* [Required action] Return the number of lines below that contain "sans"; nothing else belongs in the reply.

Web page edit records
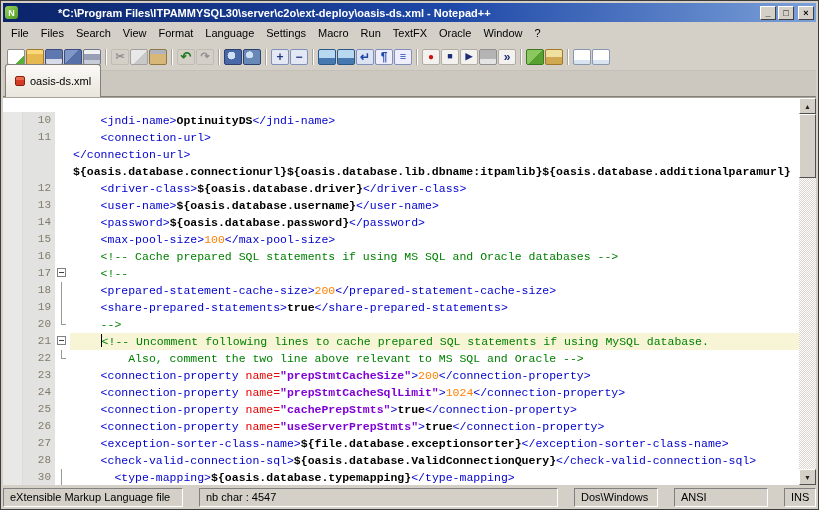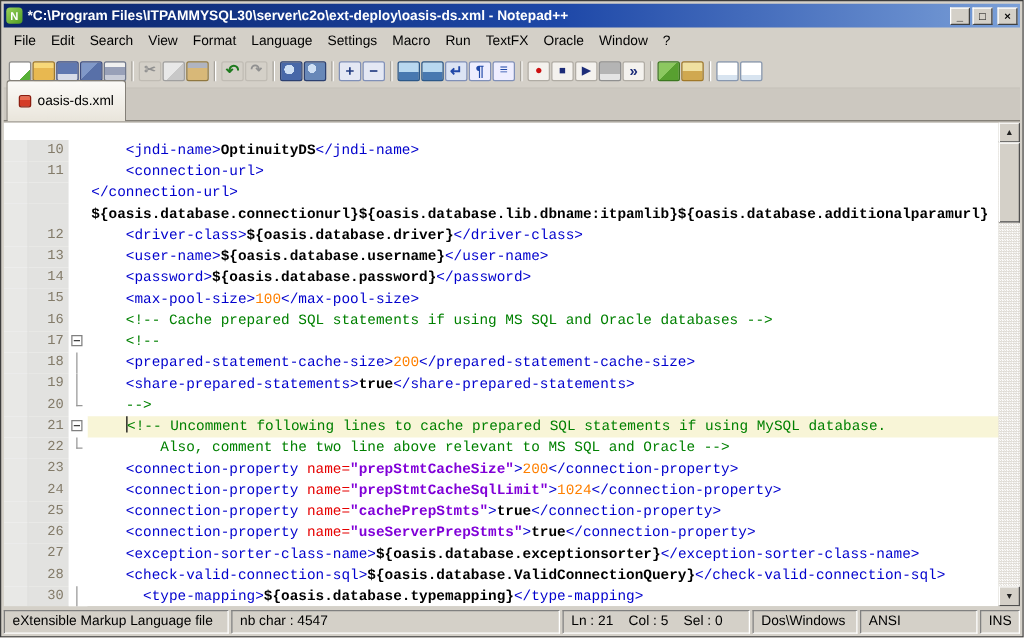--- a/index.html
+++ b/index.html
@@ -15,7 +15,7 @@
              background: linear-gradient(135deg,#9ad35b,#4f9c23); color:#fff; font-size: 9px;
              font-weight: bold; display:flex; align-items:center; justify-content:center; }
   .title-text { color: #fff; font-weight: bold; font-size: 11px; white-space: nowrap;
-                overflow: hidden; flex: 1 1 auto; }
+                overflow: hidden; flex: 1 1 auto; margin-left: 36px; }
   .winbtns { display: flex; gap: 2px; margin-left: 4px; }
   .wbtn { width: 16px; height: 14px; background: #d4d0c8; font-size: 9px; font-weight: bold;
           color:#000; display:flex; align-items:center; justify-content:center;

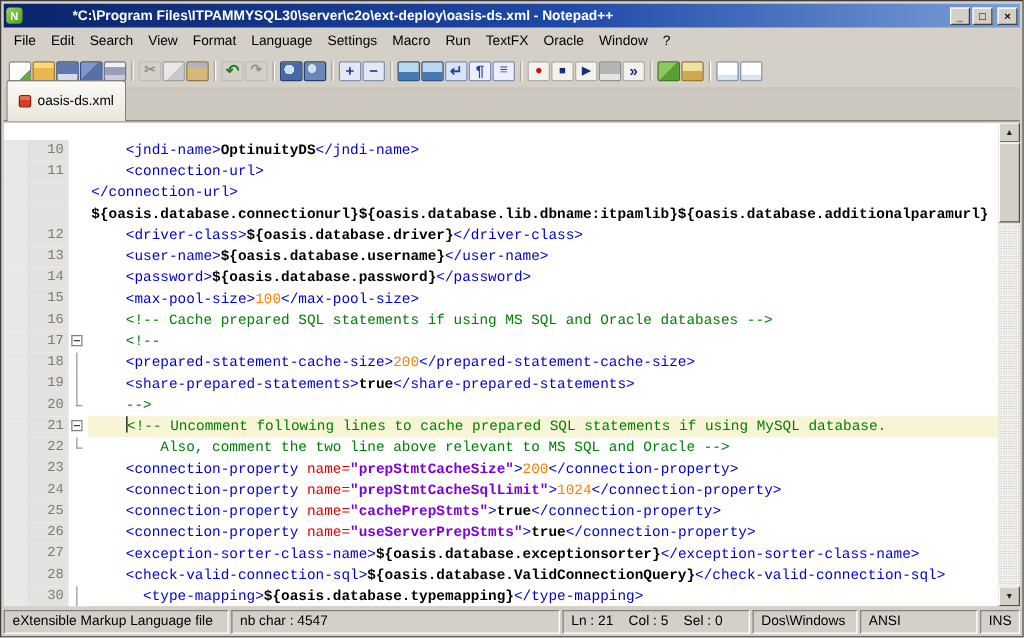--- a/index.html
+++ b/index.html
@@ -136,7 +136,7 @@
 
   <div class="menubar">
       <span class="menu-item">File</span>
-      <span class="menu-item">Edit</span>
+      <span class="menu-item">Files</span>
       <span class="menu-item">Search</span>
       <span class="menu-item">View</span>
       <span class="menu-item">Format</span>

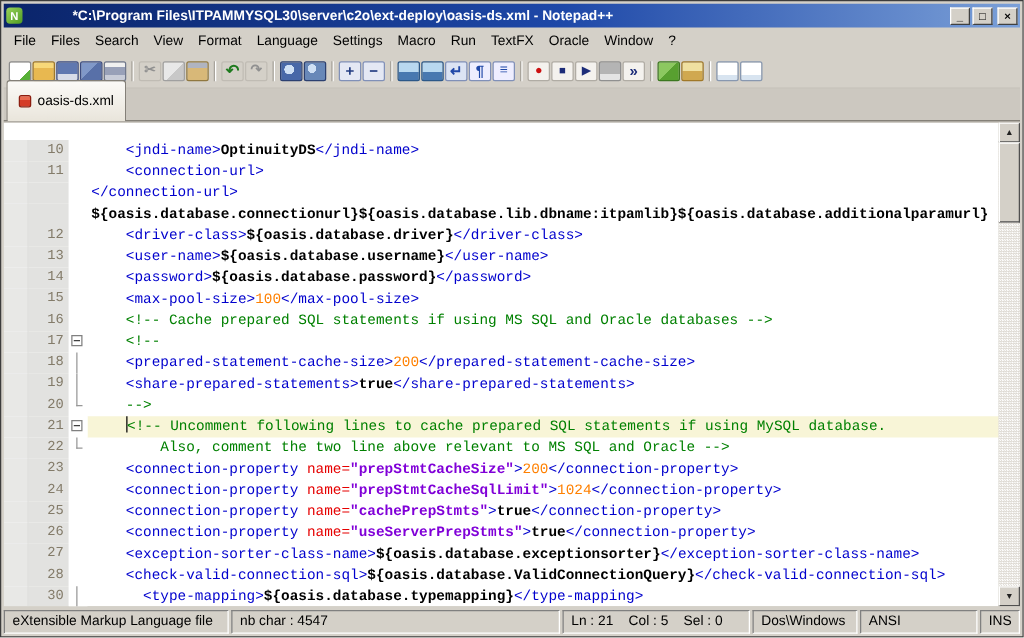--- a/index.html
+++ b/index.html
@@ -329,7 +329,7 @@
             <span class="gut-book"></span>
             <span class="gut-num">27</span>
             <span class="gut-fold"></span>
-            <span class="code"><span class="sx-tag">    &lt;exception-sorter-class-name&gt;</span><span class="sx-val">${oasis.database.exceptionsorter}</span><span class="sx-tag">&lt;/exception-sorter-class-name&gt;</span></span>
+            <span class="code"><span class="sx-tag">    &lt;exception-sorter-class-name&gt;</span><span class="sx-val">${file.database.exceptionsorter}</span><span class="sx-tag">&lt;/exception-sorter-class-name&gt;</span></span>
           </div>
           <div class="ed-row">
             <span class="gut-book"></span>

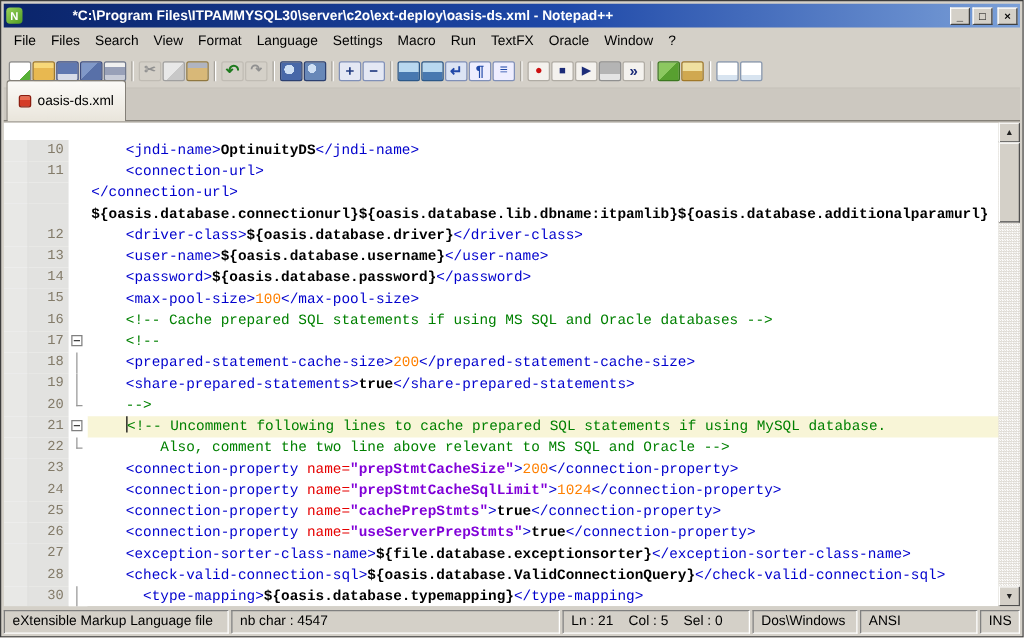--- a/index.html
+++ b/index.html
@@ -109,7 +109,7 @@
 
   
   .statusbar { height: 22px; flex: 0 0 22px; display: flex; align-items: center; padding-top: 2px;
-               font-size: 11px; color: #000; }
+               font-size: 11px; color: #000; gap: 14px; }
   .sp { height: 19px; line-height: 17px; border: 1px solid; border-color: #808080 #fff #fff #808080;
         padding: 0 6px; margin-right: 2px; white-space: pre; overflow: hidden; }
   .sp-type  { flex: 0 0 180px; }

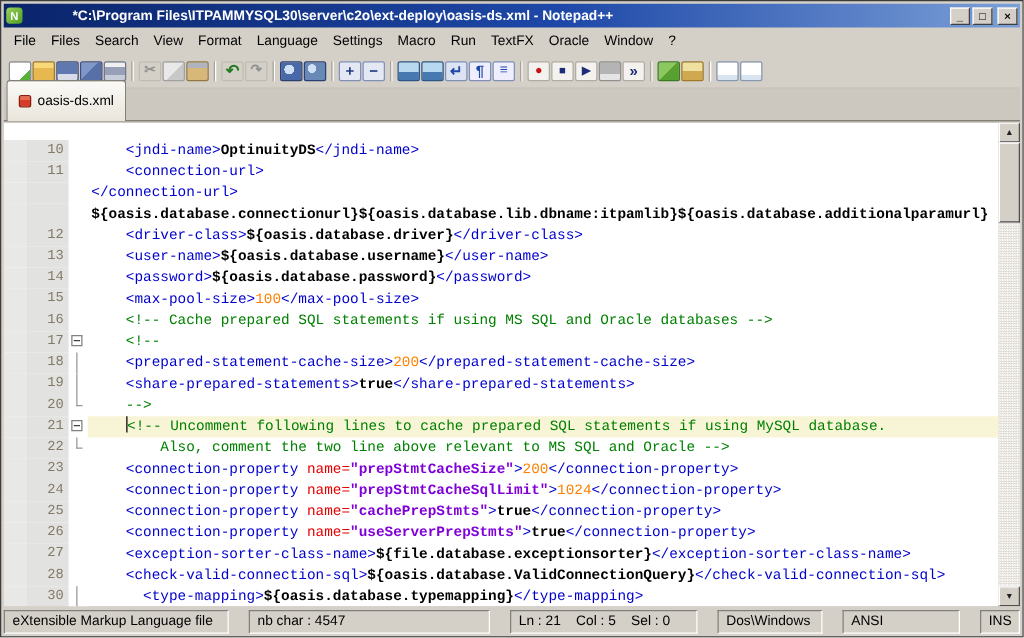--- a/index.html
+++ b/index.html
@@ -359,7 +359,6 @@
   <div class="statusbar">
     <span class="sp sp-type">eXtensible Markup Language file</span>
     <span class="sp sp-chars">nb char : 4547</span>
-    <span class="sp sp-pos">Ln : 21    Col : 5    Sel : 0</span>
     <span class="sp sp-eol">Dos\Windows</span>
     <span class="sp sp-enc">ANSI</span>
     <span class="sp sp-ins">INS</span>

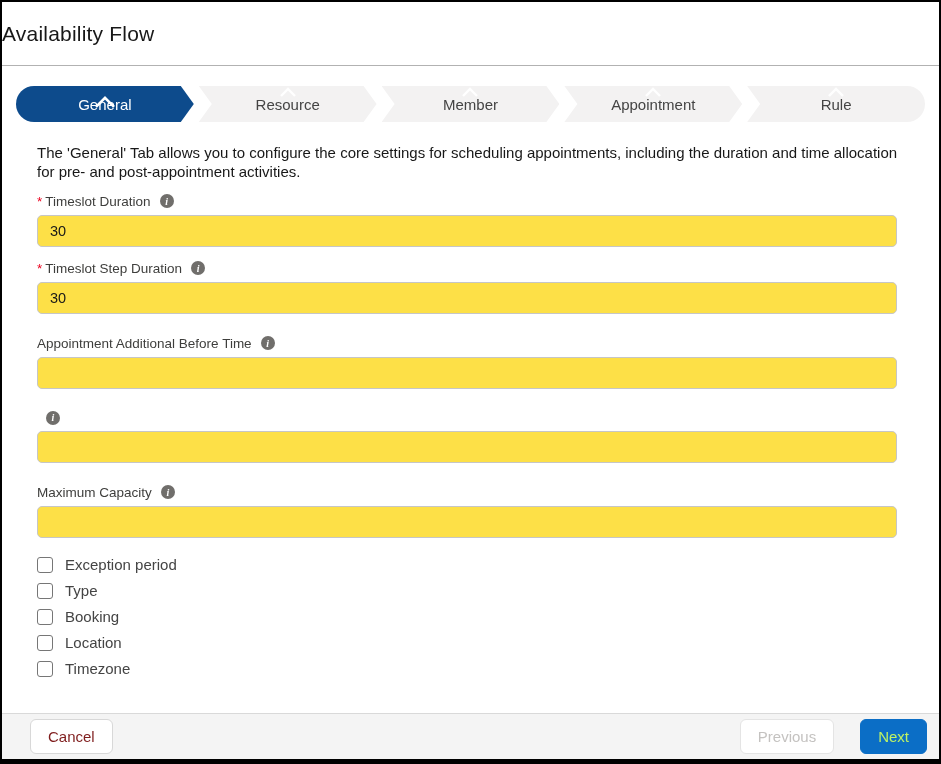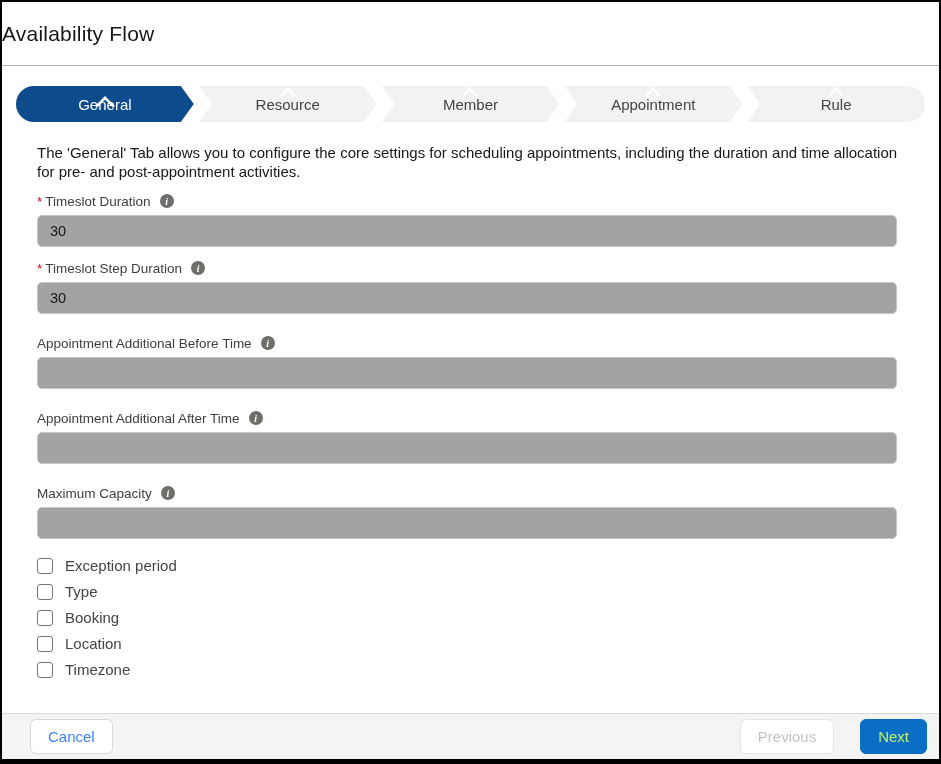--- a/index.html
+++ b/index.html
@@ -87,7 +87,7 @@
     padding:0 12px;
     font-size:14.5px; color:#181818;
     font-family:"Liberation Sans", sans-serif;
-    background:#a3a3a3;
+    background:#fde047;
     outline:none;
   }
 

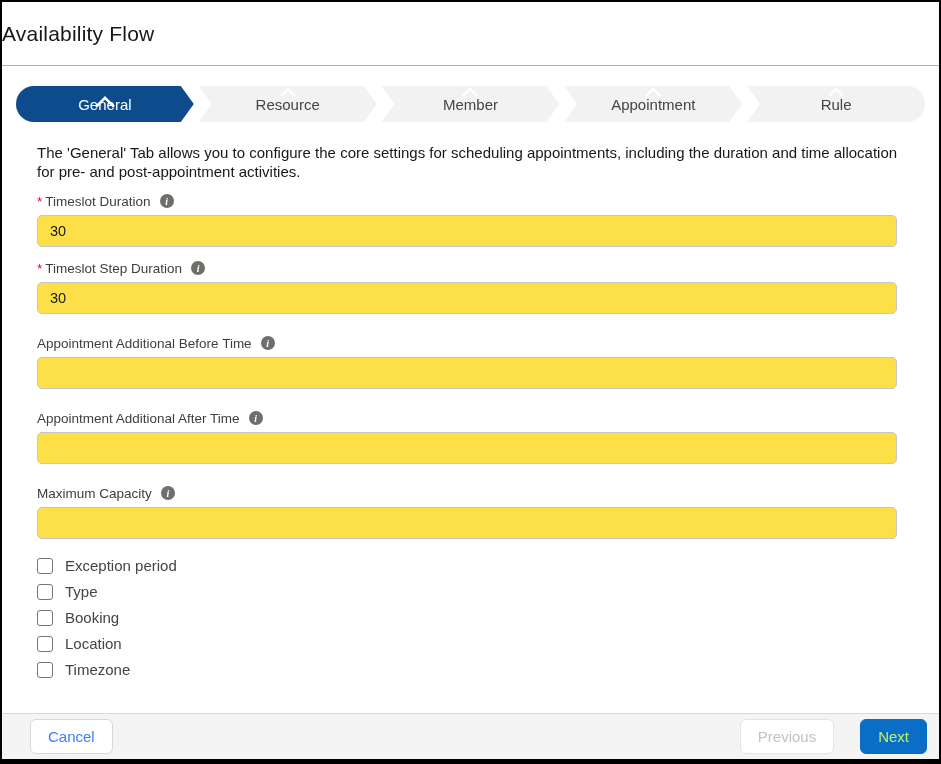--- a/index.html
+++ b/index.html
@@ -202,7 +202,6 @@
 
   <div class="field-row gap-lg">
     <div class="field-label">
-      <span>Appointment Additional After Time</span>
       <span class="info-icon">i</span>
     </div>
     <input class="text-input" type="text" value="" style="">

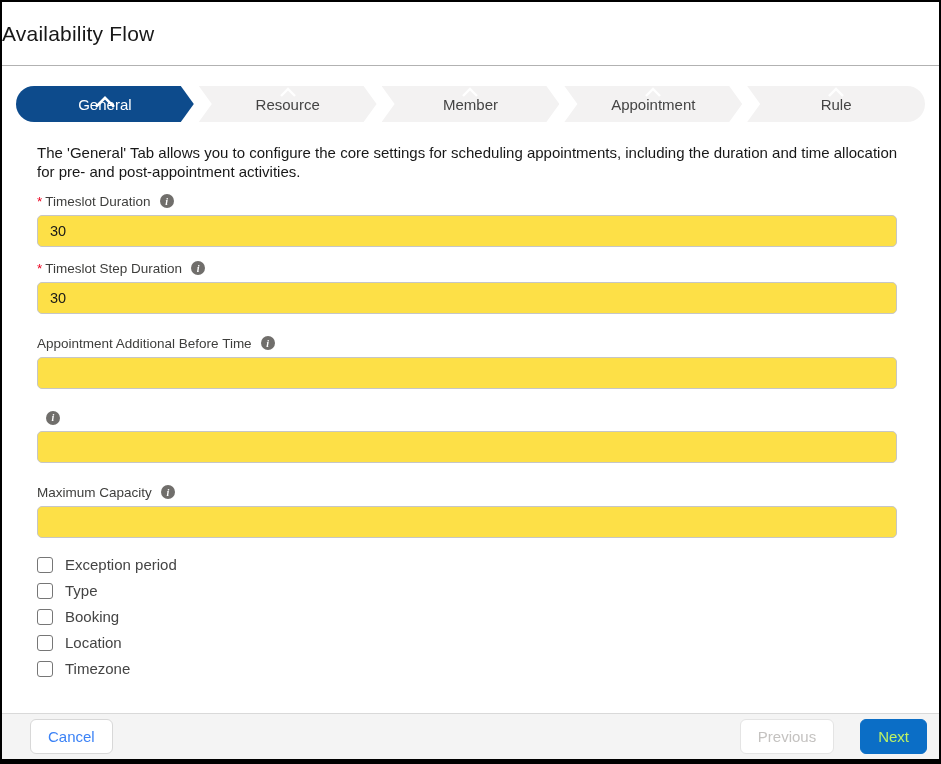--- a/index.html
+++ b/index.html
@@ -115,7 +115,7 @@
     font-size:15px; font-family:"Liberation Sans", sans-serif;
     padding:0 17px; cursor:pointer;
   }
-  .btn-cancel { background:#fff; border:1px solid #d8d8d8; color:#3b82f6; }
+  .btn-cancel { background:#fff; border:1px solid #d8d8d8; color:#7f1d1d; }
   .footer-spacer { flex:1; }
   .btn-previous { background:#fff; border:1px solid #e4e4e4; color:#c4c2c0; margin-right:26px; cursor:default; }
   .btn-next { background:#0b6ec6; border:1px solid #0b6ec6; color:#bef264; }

* [Result below] 2